Can we prevent the development of harmful antibodies during blood transfusion?
Dr Katrina Spensley from Imperial College London has received a training fellowship grant of £290,000 to look at how we can improve blood transfusion methods to minimise antibody production as this can reduce the likelihood of a transplant match and increase risk of donated kidney rejection.
The problem
Antibodies are proteins made by the immune system to protect the body from potentially harmful invaders. Human leucocyte antigens (HLA) are proteins found on the surface of cells which help the immune system to detect foreign (non-self) cells. If cells with HLA proteins belonging to someone else are identified by the immune system, it produces antibodies against them. These antibodies can be a problem for patients who require a kidney transplant because they reduce the number of donor kidneys that would be a suitable match and can also increase the risk of rejection.

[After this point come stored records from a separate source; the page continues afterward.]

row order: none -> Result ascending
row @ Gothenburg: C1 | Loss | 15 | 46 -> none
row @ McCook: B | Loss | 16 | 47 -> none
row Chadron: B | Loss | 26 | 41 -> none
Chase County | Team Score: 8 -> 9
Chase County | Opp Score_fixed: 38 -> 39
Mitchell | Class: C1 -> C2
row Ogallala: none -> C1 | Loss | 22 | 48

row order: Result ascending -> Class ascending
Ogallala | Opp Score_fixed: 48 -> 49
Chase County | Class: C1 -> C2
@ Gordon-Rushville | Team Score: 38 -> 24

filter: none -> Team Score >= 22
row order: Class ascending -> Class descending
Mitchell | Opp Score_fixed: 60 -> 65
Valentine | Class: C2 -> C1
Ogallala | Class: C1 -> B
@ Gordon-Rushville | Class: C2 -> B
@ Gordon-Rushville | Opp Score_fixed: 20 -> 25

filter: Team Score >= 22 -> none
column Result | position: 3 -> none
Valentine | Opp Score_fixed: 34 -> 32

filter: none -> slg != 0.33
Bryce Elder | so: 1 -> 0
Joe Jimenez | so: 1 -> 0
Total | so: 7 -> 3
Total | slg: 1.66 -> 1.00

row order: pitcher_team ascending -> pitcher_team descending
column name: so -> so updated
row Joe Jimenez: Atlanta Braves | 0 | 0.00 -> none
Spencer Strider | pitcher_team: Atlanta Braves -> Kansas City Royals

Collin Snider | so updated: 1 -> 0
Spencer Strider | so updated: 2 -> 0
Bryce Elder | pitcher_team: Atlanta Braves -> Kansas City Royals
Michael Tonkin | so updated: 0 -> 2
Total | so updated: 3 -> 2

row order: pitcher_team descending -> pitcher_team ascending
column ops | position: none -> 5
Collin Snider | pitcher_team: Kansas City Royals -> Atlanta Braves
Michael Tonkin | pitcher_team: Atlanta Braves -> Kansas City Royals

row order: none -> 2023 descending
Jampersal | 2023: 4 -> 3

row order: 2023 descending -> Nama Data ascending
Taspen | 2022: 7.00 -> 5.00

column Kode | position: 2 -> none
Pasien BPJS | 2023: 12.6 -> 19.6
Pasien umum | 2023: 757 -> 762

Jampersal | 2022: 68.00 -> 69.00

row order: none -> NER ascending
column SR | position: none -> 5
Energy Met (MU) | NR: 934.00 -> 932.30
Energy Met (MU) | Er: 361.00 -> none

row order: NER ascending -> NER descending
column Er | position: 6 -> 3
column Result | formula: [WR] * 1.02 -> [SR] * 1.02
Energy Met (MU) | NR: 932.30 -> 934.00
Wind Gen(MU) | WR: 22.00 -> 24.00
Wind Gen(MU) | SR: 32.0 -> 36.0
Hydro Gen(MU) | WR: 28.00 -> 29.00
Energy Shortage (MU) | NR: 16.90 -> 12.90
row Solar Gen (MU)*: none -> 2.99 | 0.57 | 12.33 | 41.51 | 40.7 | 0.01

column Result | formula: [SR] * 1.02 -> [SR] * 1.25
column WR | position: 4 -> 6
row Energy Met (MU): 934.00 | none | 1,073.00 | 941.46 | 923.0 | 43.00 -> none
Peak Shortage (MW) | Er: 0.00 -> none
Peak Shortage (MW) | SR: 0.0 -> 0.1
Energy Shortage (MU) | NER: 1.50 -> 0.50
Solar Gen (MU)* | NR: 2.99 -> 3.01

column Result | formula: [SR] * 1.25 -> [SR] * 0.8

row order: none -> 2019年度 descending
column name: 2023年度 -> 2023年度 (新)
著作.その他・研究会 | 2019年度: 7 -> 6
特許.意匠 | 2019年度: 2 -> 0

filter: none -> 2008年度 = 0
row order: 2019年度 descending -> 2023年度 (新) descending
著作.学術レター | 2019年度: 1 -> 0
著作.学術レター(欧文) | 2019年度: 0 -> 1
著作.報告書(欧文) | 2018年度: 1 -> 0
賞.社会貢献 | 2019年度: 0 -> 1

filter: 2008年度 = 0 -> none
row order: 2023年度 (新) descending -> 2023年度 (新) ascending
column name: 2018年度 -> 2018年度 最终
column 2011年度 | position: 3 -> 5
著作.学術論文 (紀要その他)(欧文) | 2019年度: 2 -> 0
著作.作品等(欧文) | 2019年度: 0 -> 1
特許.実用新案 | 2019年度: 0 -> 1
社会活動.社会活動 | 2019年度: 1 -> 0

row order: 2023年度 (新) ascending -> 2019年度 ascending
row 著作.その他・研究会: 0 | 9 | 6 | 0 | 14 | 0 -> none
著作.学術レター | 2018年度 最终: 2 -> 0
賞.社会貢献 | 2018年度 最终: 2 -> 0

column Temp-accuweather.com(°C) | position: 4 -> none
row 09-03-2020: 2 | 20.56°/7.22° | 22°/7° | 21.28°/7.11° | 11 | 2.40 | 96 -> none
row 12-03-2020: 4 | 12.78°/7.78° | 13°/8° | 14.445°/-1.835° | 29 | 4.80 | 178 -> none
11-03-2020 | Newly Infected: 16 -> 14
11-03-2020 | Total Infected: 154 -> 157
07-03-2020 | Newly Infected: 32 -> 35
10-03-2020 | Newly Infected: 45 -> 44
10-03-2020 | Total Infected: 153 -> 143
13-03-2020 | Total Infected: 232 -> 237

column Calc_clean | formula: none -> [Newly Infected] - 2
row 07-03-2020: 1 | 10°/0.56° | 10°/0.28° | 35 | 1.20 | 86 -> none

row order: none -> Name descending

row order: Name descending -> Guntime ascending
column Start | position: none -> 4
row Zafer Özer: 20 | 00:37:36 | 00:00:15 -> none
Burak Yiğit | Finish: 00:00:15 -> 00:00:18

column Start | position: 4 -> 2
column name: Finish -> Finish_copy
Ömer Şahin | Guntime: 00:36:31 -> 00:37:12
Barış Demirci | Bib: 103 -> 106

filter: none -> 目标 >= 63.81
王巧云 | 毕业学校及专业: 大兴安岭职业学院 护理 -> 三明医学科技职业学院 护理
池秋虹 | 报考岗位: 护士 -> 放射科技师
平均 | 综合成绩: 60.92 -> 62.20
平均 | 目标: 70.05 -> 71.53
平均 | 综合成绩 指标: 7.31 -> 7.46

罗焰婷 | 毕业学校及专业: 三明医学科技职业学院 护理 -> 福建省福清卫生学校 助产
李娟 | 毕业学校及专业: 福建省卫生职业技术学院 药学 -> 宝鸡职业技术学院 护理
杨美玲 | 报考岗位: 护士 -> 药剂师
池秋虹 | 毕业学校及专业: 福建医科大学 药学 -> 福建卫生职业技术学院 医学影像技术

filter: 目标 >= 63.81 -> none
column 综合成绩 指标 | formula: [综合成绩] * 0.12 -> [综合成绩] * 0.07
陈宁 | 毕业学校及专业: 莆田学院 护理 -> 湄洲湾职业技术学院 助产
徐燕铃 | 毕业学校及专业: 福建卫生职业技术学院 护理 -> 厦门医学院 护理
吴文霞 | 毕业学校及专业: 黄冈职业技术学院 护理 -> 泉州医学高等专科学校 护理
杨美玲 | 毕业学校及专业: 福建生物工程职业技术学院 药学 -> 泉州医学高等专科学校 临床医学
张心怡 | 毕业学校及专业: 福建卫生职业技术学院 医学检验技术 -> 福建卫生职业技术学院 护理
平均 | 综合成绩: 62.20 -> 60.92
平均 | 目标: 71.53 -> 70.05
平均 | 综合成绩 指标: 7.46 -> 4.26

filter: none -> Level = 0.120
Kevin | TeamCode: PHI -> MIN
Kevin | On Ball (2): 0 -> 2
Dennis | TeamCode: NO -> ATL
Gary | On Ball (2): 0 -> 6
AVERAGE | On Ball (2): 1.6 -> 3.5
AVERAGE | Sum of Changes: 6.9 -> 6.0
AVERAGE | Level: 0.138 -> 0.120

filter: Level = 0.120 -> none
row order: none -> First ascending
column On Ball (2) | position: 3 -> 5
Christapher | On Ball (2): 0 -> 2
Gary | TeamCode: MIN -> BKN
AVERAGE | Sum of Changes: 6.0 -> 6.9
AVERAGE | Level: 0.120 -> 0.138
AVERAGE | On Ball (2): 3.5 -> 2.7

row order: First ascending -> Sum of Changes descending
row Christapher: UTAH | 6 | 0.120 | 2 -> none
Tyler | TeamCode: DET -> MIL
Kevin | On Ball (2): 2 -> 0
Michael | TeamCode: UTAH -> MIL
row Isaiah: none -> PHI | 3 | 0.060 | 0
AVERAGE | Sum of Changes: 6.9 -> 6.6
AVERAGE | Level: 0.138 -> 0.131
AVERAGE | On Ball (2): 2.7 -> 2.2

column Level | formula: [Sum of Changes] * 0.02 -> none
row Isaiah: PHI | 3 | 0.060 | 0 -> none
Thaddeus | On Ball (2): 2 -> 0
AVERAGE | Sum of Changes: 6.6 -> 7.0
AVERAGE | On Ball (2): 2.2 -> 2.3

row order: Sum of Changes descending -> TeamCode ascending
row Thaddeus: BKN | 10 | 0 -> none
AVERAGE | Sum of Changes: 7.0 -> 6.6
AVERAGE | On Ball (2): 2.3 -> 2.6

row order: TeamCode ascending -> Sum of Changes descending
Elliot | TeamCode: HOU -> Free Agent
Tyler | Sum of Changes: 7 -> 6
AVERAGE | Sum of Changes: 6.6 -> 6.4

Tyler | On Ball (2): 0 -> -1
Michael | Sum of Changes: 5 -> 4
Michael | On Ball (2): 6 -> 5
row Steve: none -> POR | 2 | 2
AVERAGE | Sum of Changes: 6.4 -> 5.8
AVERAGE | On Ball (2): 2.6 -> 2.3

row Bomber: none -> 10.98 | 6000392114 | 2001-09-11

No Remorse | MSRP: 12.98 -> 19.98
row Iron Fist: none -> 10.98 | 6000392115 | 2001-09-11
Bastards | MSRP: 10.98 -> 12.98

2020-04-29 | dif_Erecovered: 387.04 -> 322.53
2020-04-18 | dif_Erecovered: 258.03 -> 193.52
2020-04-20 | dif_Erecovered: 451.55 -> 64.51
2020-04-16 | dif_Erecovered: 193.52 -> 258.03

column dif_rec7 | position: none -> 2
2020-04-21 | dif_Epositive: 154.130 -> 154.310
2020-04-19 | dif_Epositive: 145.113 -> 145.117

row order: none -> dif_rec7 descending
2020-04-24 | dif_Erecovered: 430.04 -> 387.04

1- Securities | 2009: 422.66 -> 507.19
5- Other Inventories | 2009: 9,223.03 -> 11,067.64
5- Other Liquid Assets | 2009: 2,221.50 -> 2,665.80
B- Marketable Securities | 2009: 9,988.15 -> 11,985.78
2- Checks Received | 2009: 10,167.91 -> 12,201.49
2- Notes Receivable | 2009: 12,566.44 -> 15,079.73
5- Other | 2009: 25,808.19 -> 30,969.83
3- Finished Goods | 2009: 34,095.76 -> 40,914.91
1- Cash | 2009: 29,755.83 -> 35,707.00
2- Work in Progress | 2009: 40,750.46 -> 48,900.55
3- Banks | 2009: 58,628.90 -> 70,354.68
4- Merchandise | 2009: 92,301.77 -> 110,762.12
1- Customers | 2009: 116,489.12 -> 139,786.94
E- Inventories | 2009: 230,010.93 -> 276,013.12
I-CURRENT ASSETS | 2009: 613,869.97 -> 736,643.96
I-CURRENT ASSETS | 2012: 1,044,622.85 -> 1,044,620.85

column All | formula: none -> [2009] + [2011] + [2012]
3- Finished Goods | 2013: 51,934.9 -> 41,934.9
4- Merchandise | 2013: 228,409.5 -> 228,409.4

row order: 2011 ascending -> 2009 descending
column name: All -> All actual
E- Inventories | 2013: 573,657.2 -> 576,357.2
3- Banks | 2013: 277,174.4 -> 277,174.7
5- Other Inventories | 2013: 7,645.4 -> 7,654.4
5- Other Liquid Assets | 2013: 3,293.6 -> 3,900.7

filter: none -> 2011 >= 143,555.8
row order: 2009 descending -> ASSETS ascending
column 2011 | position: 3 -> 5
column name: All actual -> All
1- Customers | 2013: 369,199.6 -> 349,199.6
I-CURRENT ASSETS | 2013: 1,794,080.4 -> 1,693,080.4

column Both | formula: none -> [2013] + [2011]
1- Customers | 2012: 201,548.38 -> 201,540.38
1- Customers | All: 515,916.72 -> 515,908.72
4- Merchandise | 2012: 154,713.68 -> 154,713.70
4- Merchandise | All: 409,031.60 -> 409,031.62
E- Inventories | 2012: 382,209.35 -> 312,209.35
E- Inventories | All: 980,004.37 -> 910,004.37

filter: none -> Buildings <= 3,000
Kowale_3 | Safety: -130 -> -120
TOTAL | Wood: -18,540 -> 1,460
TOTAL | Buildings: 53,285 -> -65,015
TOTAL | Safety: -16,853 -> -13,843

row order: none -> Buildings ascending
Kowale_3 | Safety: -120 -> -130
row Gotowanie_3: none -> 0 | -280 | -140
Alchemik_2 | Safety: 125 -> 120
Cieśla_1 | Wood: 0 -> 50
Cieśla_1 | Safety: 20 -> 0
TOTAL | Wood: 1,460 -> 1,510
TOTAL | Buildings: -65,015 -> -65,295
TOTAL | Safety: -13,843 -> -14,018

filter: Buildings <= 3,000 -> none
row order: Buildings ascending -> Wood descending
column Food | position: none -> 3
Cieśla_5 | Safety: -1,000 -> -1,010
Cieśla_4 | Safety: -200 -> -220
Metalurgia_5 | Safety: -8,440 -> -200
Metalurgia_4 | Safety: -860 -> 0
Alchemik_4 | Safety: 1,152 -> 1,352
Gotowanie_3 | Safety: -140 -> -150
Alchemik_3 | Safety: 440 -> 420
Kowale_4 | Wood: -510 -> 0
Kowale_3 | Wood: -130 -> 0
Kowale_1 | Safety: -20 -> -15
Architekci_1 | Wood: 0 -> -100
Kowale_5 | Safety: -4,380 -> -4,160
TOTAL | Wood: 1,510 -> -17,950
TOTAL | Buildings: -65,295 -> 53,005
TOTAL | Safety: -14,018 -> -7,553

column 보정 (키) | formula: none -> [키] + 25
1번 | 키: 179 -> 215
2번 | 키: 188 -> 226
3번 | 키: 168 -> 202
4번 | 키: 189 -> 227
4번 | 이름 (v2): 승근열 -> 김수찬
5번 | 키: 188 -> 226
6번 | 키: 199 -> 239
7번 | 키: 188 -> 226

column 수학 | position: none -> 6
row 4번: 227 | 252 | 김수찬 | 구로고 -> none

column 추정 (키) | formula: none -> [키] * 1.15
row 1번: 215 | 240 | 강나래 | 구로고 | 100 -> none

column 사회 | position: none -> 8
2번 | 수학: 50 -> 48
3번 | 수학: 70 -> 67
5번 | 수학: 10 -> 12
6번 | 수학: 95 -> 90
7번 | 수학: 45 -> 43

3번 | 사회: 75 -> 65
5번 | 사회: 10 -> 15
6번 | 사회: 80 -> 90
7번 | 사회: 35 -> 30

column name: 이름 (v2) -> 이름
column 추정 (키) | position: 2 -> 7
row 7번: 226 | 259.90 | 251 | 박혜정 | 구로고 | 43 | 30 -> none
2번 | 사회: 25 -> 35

Healthcare teams work very hard to find the closest possible match for donor kidneys, but the same does not happen routinely for blood transfusions. Studies suggest this can lead to the development of HLA antibodies after blood transfusions. This project is investigating whether matching blood transfusions would prevent these antibodies forming in individuals who have or who require a transplant.

The solution
Katrina will initially compare the blood of patients who have had a blood transfusion, before or after transplantation, to understand the differences between those who develop antibodies and those who do not.
Based on initial findings, a computer programme will then be developed to select the best unit of blood for an individual - this will be tested using a series of anonymised blood donors and fictional recipients. She will then look at the impact of this programme in terms of value for money and benefits to patients.
What could this mean for kidney patients?
By reducing the number of individuals who develop potentially harmful antibodies, this work could help ensure that anyone likely to need a kidney transplant does not have their chances of a good match and long-term health of a donor kidney reduced following blood transfusion.
“We need to understand more about how the immune system responds to blood transfusions. This project aims to improve access to kidney transplants and success rates by reducing the development of antibodies in patients who need a transfusion to improve the quality of life for patients with kidney disease.” Dr Katrina Spensley.
Meet the researcher
“I am a clinical academic at Imperial College London with a mathematical background and an interest in data-driven science. The idea for this research came when I listened to a talk from somebody who had been looking at the impact on transplant survival of giving blood transfusions following transplant surgery. I contacted their supervisor, and we developed this project to look at individuals who have already had a blood transfusion either before or after a transplant and explore the differences in antibody production.
Through collaboration with NHS Blood and Transplant (NHSBT) we have used blood donor typing to show that most individuals receive a unit mismatched across most HLA antigens.
We will now take this work further and hope that it can make important advances in our understanding within transplant medicine and improve outcomes for kidney transplant patients.”